I am a self-pay practice meaning I do not directly accept insurance. (I’m not in a contract with any insurance companies.) If your insurance plan offers out-of-network benefits, my license, training, and education will allow you to be qualified for reimbursement if this is part of your policy. Out-of-network benefits allow you to see the provider of your choosing and you will be reimbursed a percentage of the fee–typically between 50-90%. You are responsible for payment at the time of service. I will give you an invoice (called a superbill) that you then submit to the insurance company (typically electronically) for reimbursement.

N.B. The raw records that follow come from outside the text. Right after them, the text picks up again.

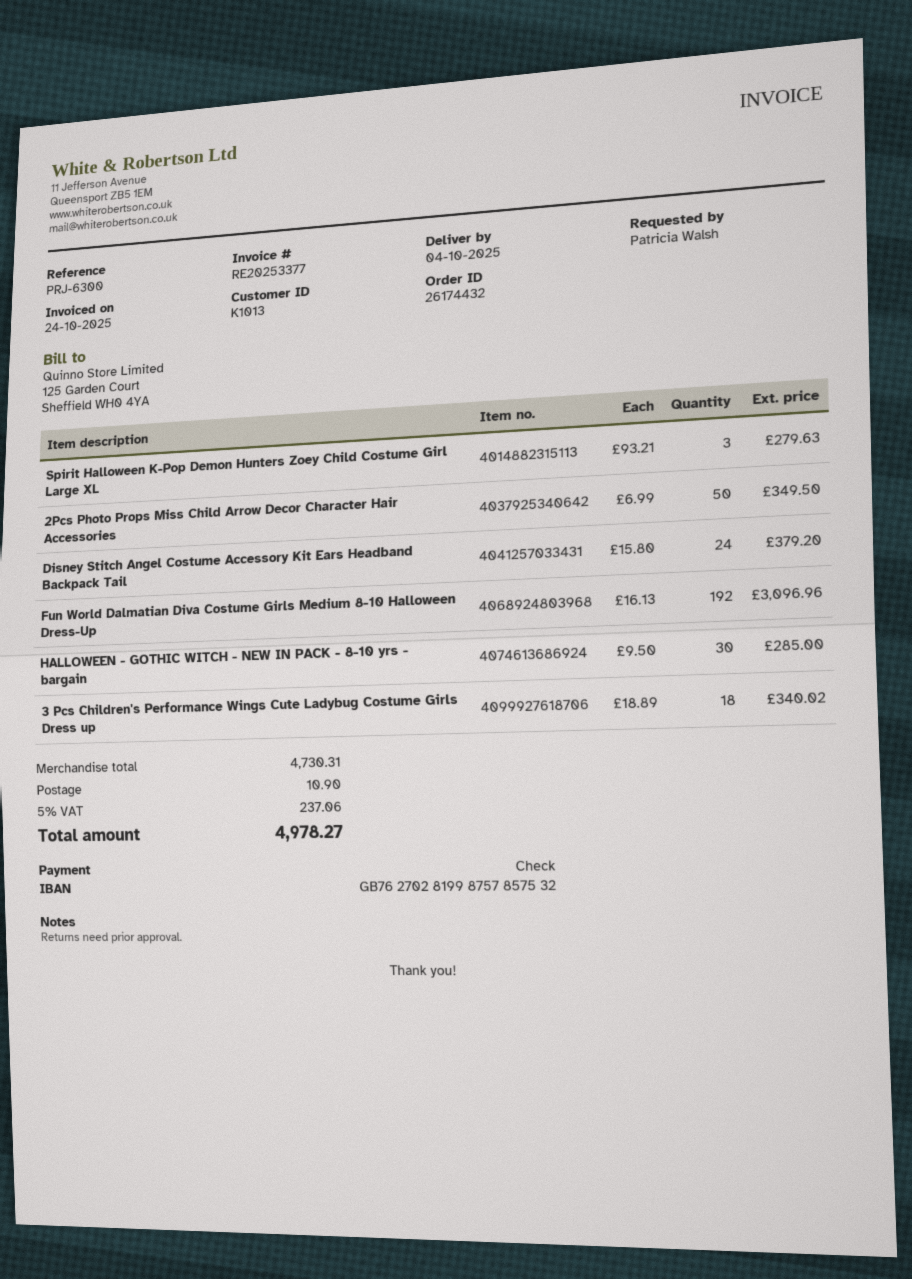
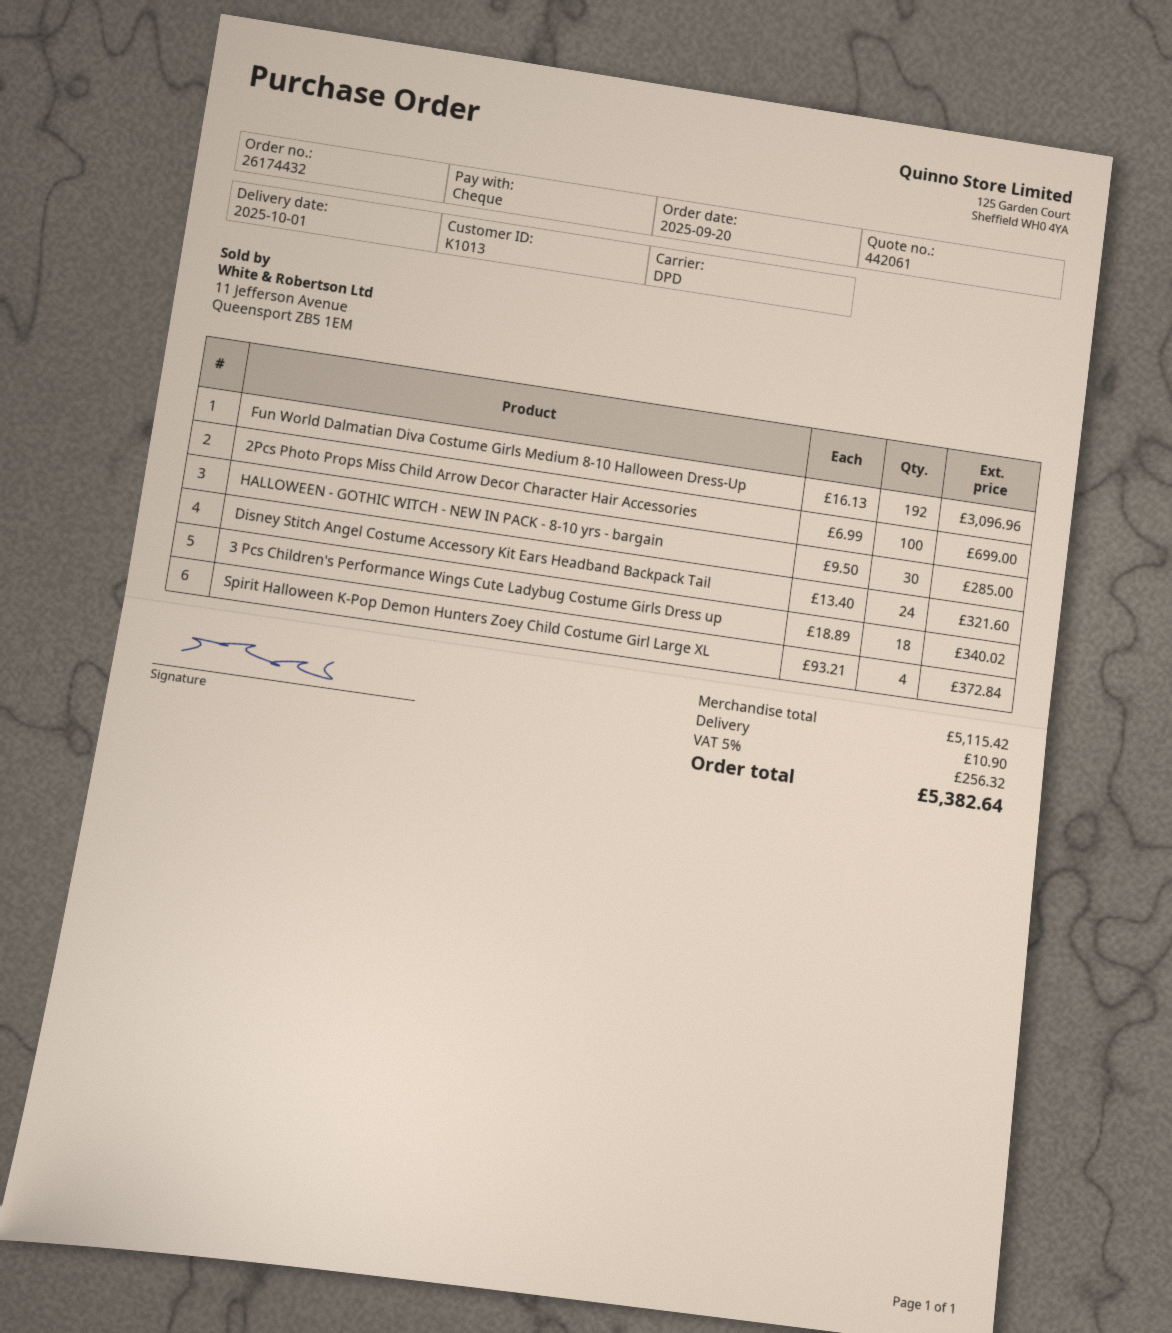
delivery date: 2025-10-04 -> 2025-10-01
Spirit Halloween K-Pop Demon Hunters Zoey Child Costume Girl Large XL: 3 x 93.21 = 279.63 -> 4 x 93.21 = 372.84
2Pcs Photo Props Miss Child Arrow Decor Character Hair Accessories: 50 x 6.99 = 349.50 -> 100 x 6.99 = 699.00
Disney Stitch Angel Costume Accessory Kit Ears Headband Backpack Tail: 24 x 15.80 = 379.20 -> 24 x 13.40 = 321.60
subtotal: 4730.31 -> 5115.42
tax: 5% = 237.06 -> 5% = 256.32
total: 4978.27 -> 5382.64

If you don’t have the time or interest in submitting the superbill to your insurance company, there are services available that handle the process for you. Better is one of these services that simplifies the process for you for a fee of 10% of the amount collected.
Why aren’t you in-network?
I don’t believe that a third-party (utilization review specialist) — whose job is to minimize costs for the insurance company — should be the one deciding what’s in my client’s best interest.
I also believe that both the client and the therapist should be able to choose who they wish to work with. I specialize in certain areas and want to work with clients whom I truly believe I can help. By contracting with the insurance company, I sacrifice this freedom.
What’s the difference between and in-network and out-of-network provider?
An in-network provider is a provider who is contracted with the insurance company. The provider agrees to a negotiated rate for services and then must submit a claim to the insurance company for reimbursement. For a claim to be considered for reimbursement, the client must meet the clinical criteria for a mental disorder as listed in The Diagnostic and Statistical Manual of Mental Disorders, Fifth Edition (DSM-5). This diagnosis becomes a permanent part of the client’s record.The company also has access to a client’s progress notes and may use them to determine whether to continue to authorize treatment.
An out-of-network provider is not contracted by the insurance company. The insured may select to work with any therapist so long as the provider meets the criteria specified by the insurance company. The insured pays the therapist directly and then seeks reimbursement from the insurance company.
What are the benefits of out-of-network/ private pay?
Being out-of-network or choosing to pay privately (without insurance) helps to ensure your utmost confidentiality and privacy when working together. I do not need to release your records to any third party without your consent. However, there are differences between Out-of-Network and Private Pay. It is important to consider which option you prefer and are most comfortable with prior to beginning treatment.
If you choose to pay privately, information about the nature of your treatment and the issues discussed in sessions will remain solely between you and I.
While out of network providers do not have to submit claims to the insurance company, I am required to provide a diagnosis code on the invoice. Please note that the diagnosed mental health condition will become part of your medical record. Your file, including all sessions notes, will not be released to any third party without your consent.
Therapy seems expensive — is it worth it?
All things considered, the research on the cost-benefit analysis of psychotherapy consistently shows the costs to be quite low compared with high level of recovery rates and the larger scale costs of not seeking psychotherapy.
If the client/therapist dynamic is right, and you are willing to put in the work, the return on investment can be tremendous. I still feel so much joy and satisfaction when my clients tell me that they can’t believe changes they’ve made in such a short amount of time.
My private pay rates are competitive with the area served and the services provided. Rates take into consideration my education, training, and experience.
A licensed therapist in the state of Florida must pursue a minimum of six years of education at the college level, a one year unpaid internship, and a post-graduate internship that lasts a minimum of 2 years. Each area of specialization requires an additional investment of time and money.